Start of Block

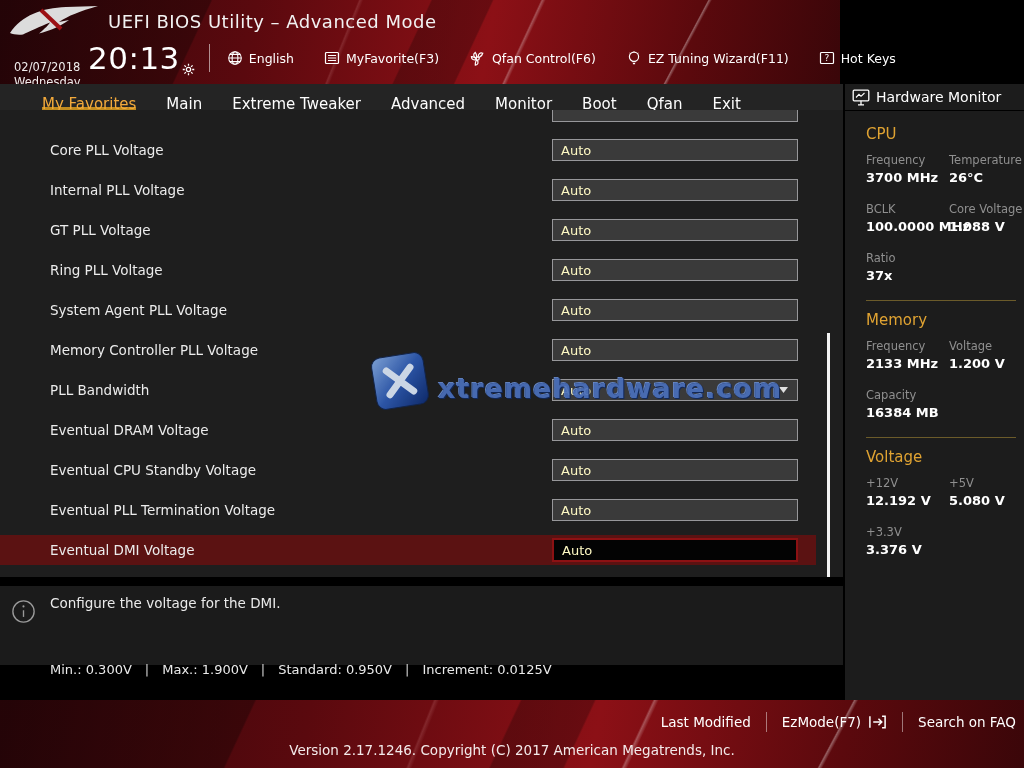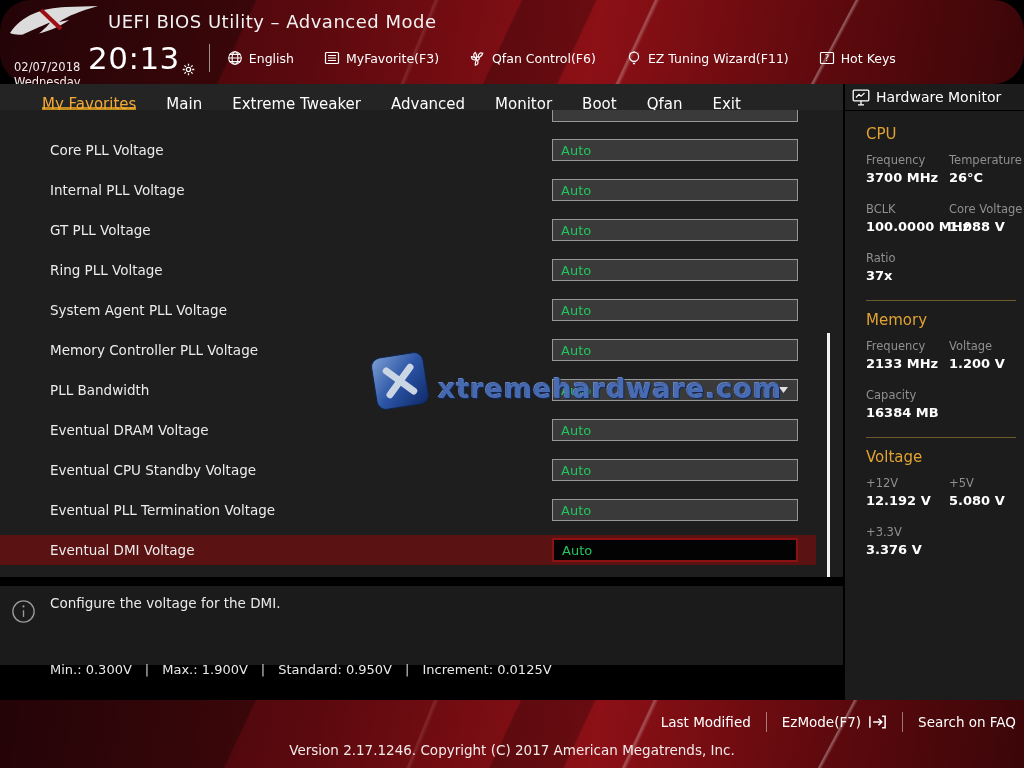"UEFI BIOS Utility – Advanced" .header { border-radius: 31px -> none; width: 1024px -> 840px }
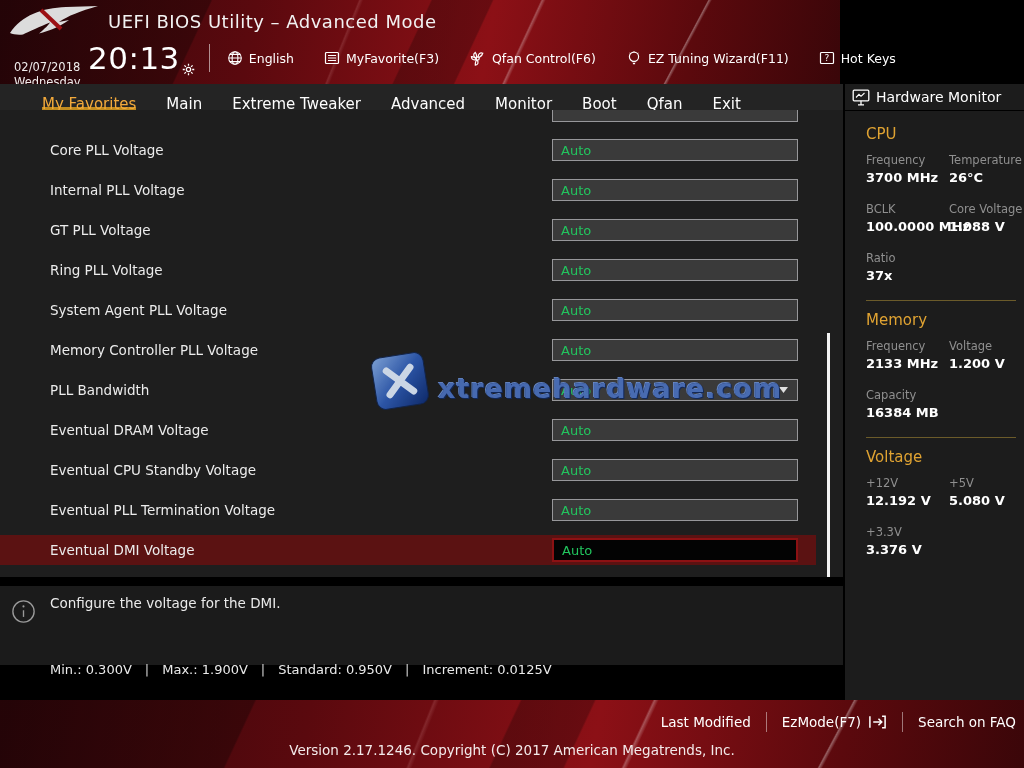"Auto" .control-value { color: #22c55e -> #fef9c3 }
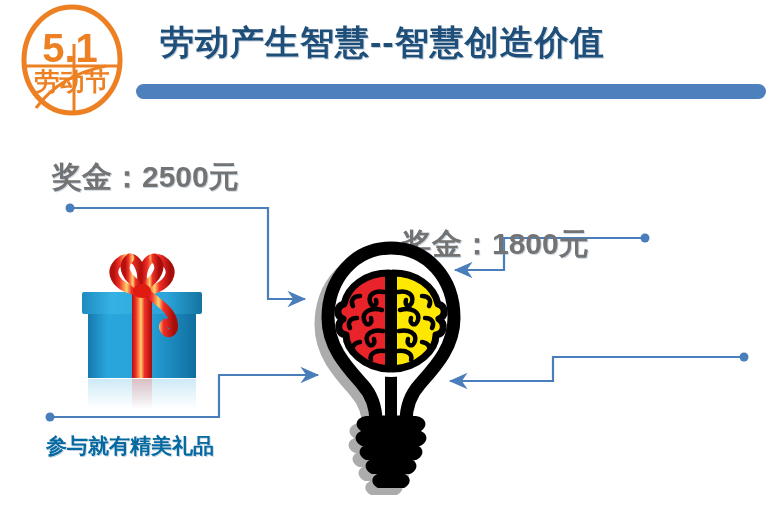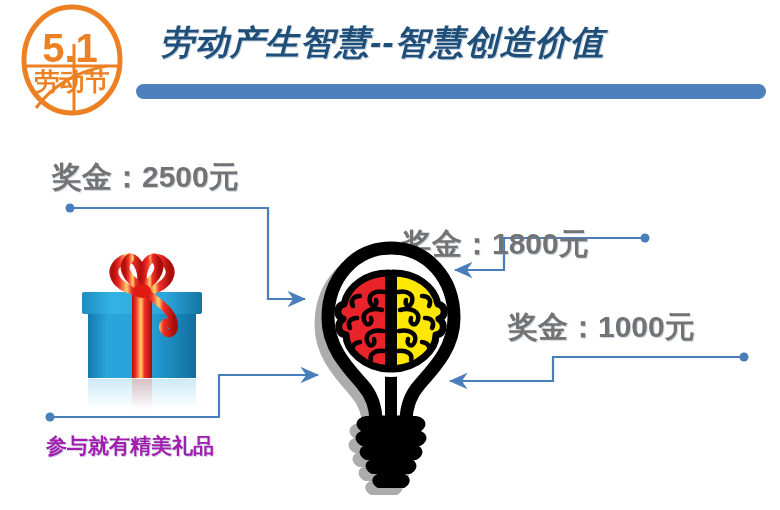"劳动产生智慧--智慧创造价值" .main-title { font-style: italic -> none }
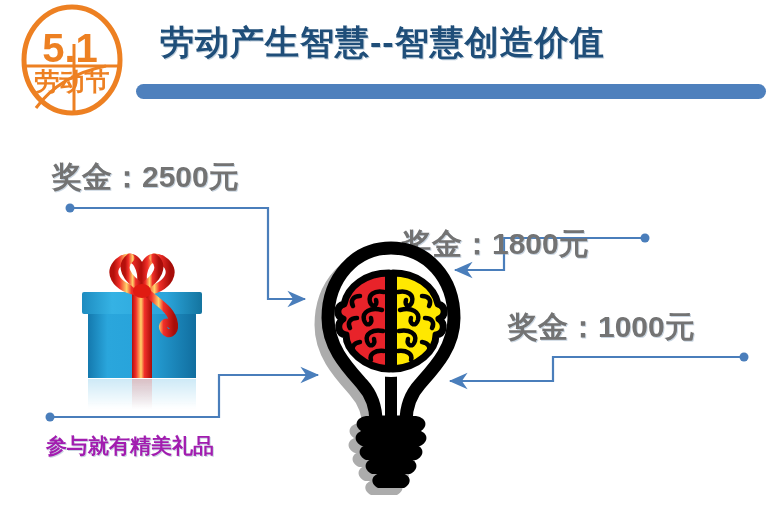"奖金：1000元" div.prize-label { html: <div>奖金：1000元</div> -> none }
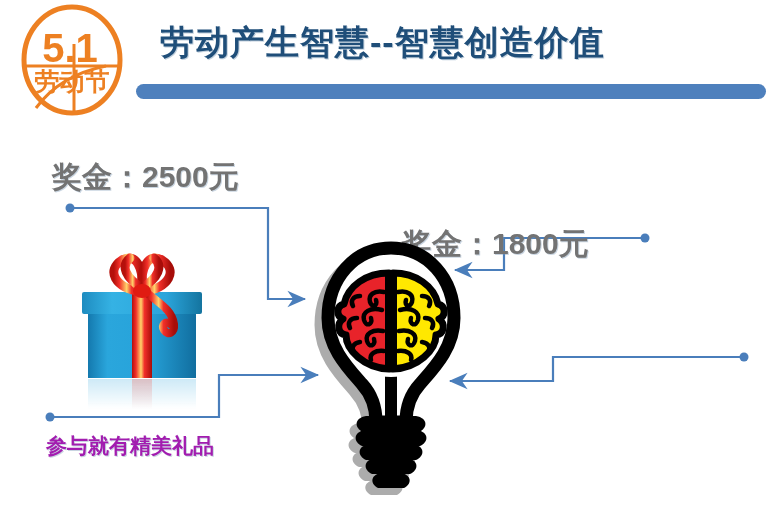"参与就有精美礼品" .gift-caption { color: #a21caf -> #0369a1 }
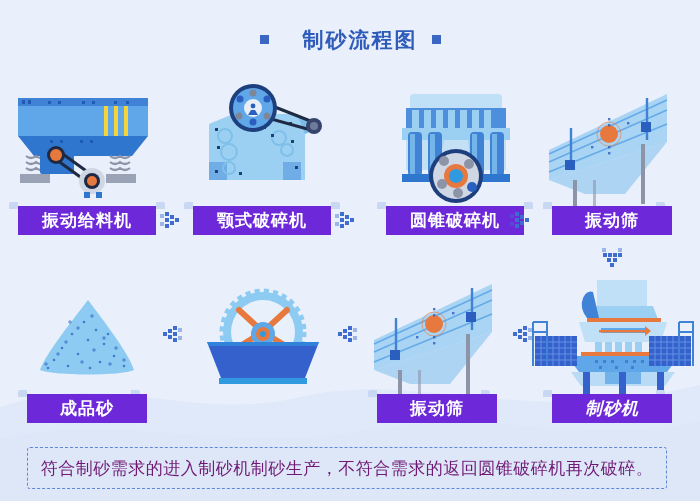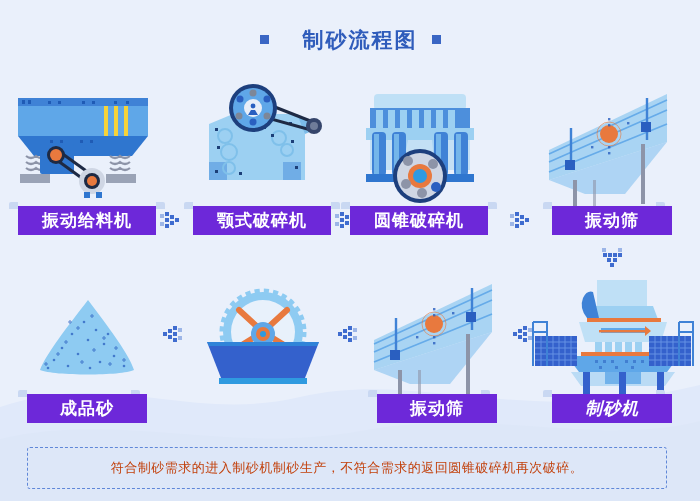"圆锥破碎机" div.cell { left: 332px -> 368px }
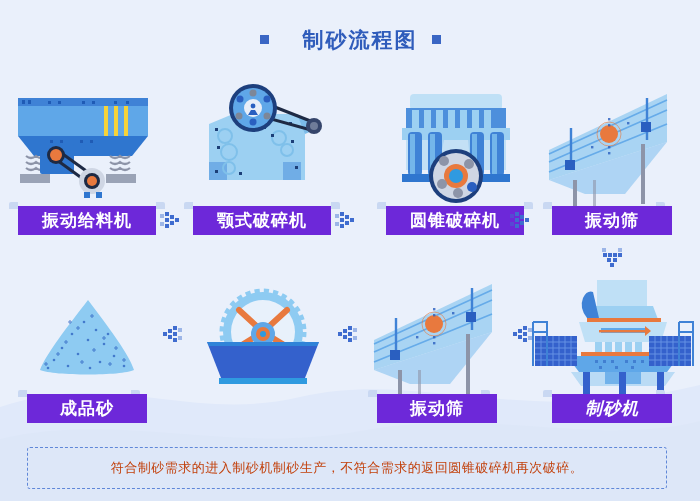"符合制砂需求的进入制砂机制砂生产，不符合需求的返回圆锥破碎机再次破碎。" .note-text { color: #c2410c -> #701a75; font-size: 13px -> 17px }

End of Block

• Problem to work on:
Nothing but the lines from the line with "color: #a21caf ->" through the last line of the listing above should be repeated, and pictures should be left out.

• Solution to this exercise:
"参与就有精美礼品" .gift-caption { color: #a21caf -> #0369a1 }
"圆锥破碎机" div.cell { left: 332px -> 368px }
"符合制砂需求的进入制砂机制砂生产，不符合需求的返回圆锥破碎机再次破碎。" .note-text { color: #c2410c -> #701a75; font-size: 13px -> 17px }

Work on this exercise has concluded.